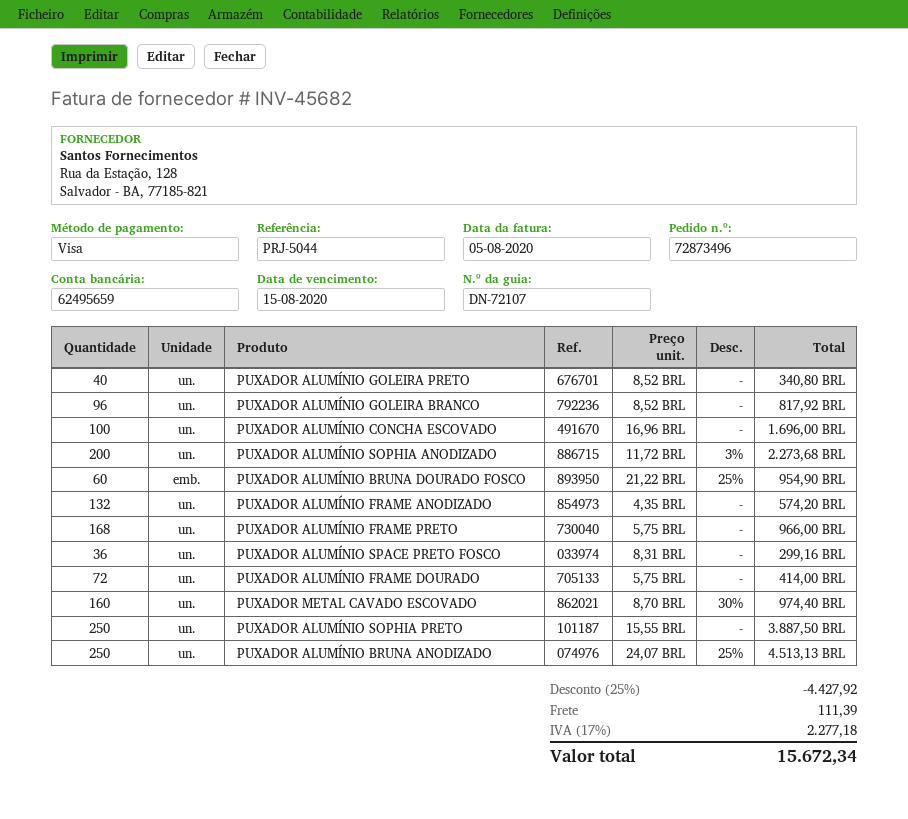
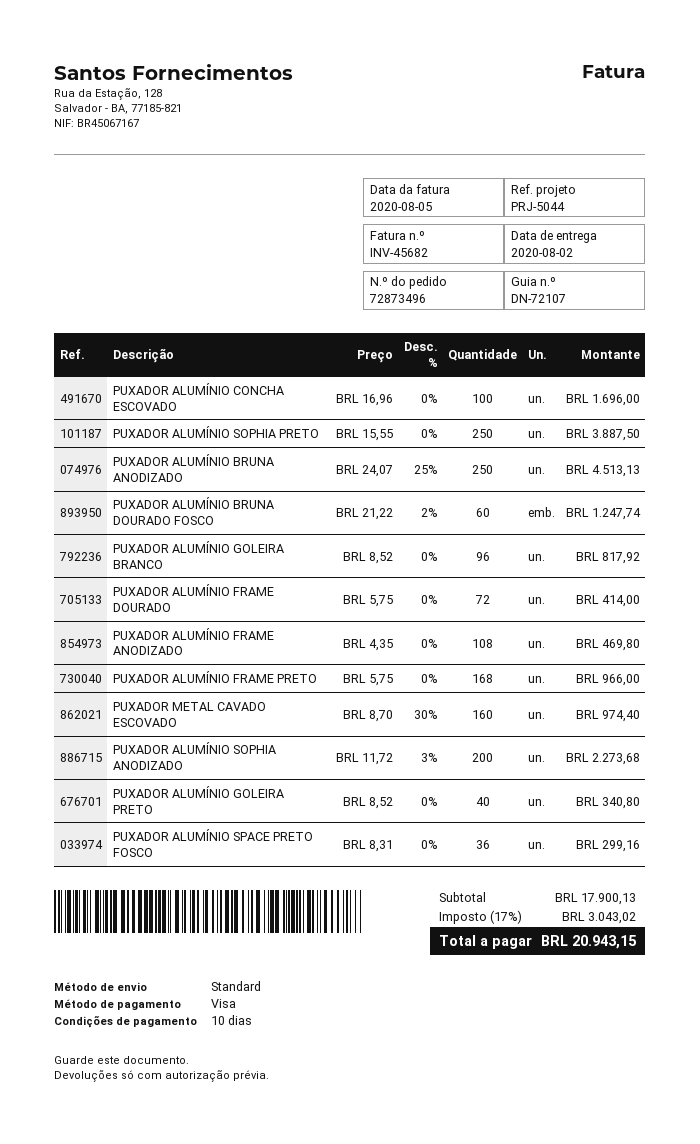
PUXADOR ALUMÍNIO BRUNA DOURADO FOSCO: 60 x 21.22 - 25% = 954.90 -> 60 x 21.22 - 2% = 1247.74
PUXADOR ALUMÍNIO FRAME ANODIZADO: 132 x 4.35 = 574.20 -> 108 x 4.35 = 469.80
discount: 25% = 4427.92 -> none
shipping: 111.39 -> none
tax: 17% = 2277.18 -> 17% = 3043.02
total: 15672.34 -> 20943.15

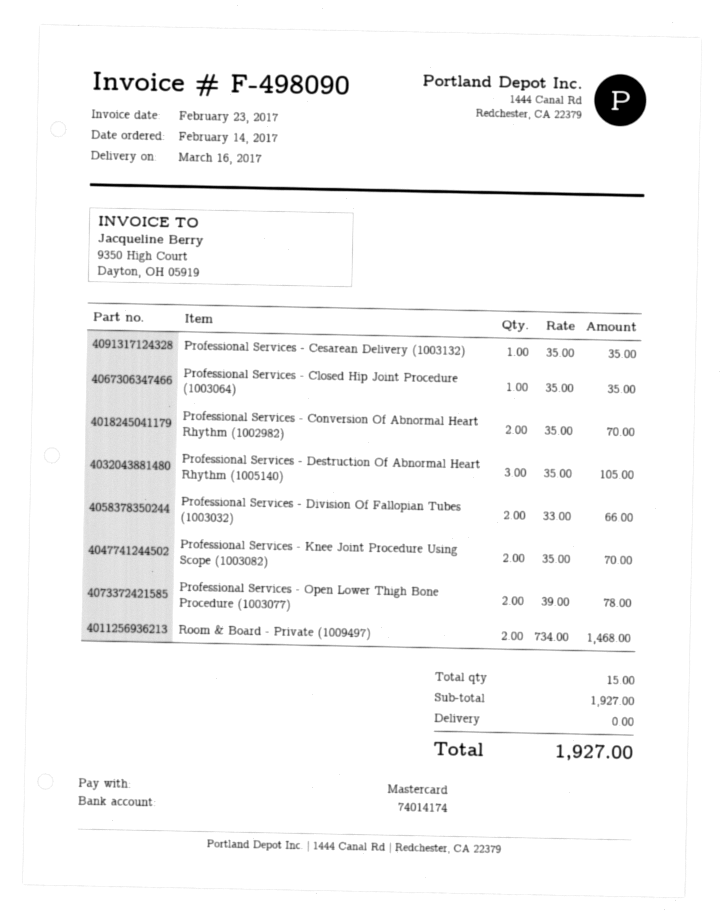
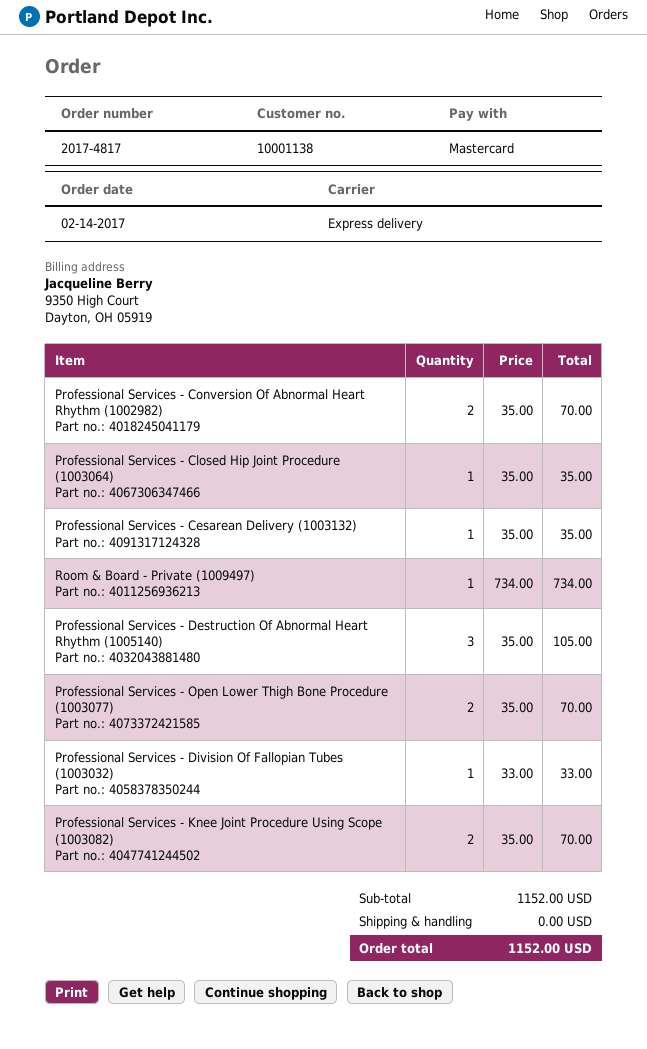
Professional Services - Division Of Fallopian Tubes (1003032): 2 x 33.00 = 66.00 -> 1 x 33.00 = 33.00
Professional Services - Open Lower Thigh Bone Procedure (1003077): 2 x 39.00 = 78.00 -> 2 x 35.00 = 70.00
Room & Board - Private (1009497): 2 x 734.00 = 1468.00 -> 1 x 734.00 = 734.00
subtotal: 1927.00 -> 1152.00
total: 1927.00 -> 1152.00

---

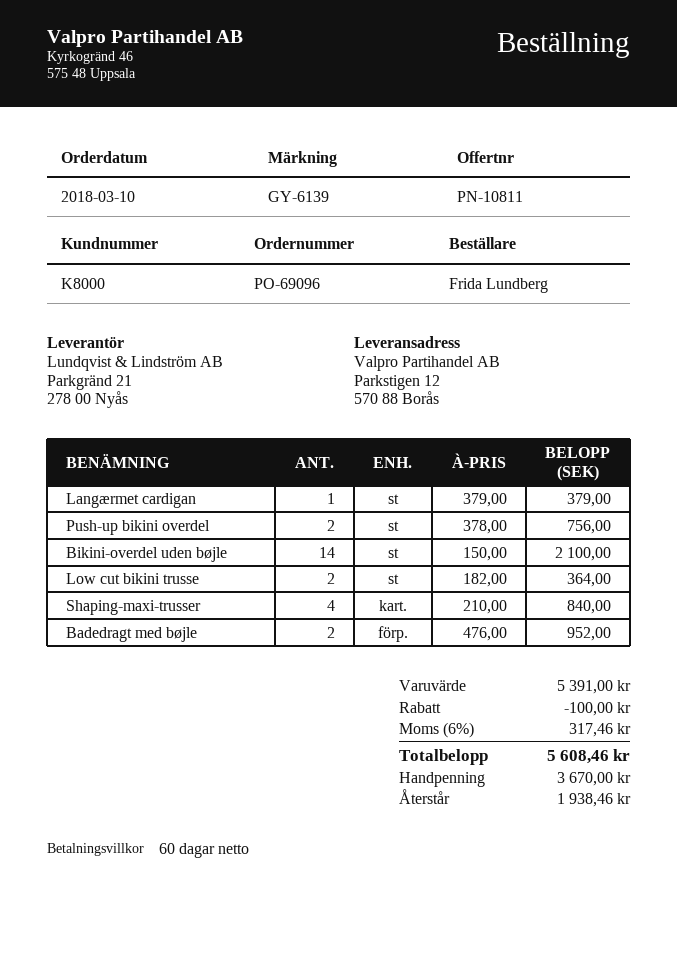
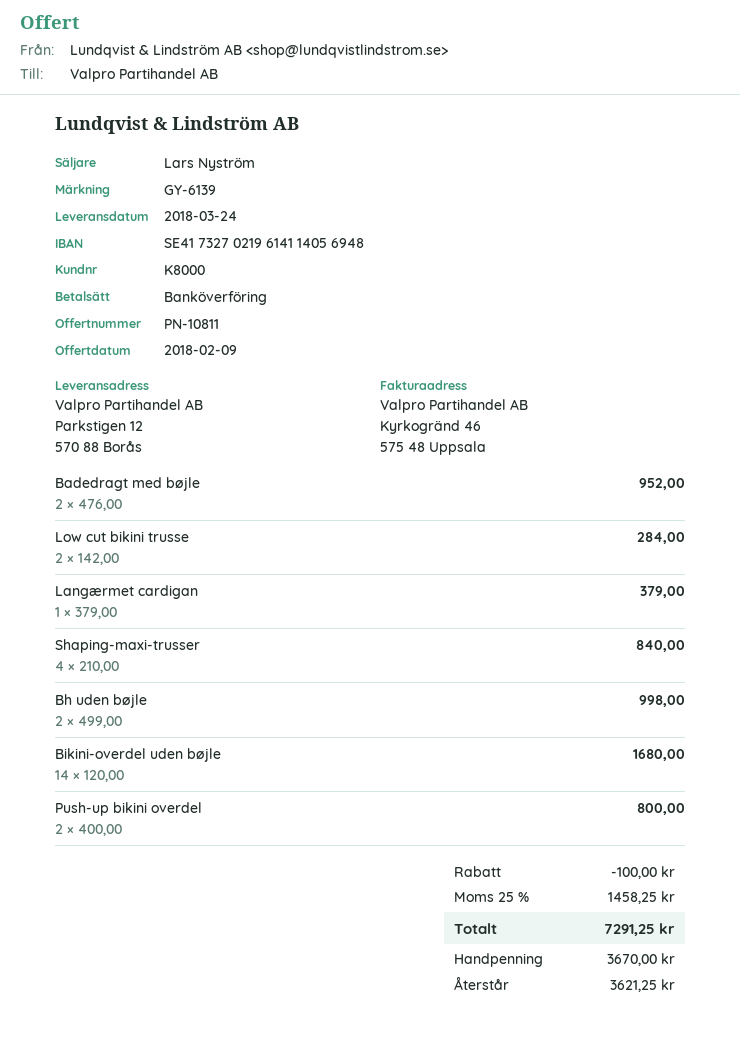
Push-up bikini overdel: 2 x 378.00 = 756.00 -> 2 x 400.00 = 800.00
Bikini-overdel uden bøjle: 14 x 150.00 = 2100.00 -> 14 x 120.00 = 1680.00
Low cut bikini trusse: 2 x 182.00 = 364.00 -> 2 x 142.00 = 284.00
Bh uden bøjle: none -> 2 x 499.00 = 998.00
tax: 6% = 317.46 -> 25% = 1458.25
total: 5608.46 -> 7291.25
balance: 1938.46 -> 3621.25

## EXERCISE OBJECTIVE
If a line in the material holds "overdel", copy it.

## WRITTEN RESPONSE
Push-up bikini overdel: 2 x 378.00 = 756.00 -> 2 x 400.00 = 800.00
Bikini-overdel uden bøjle: 14 x 150.00 = 2100.00 -> 14 x 120.00 = 1680.00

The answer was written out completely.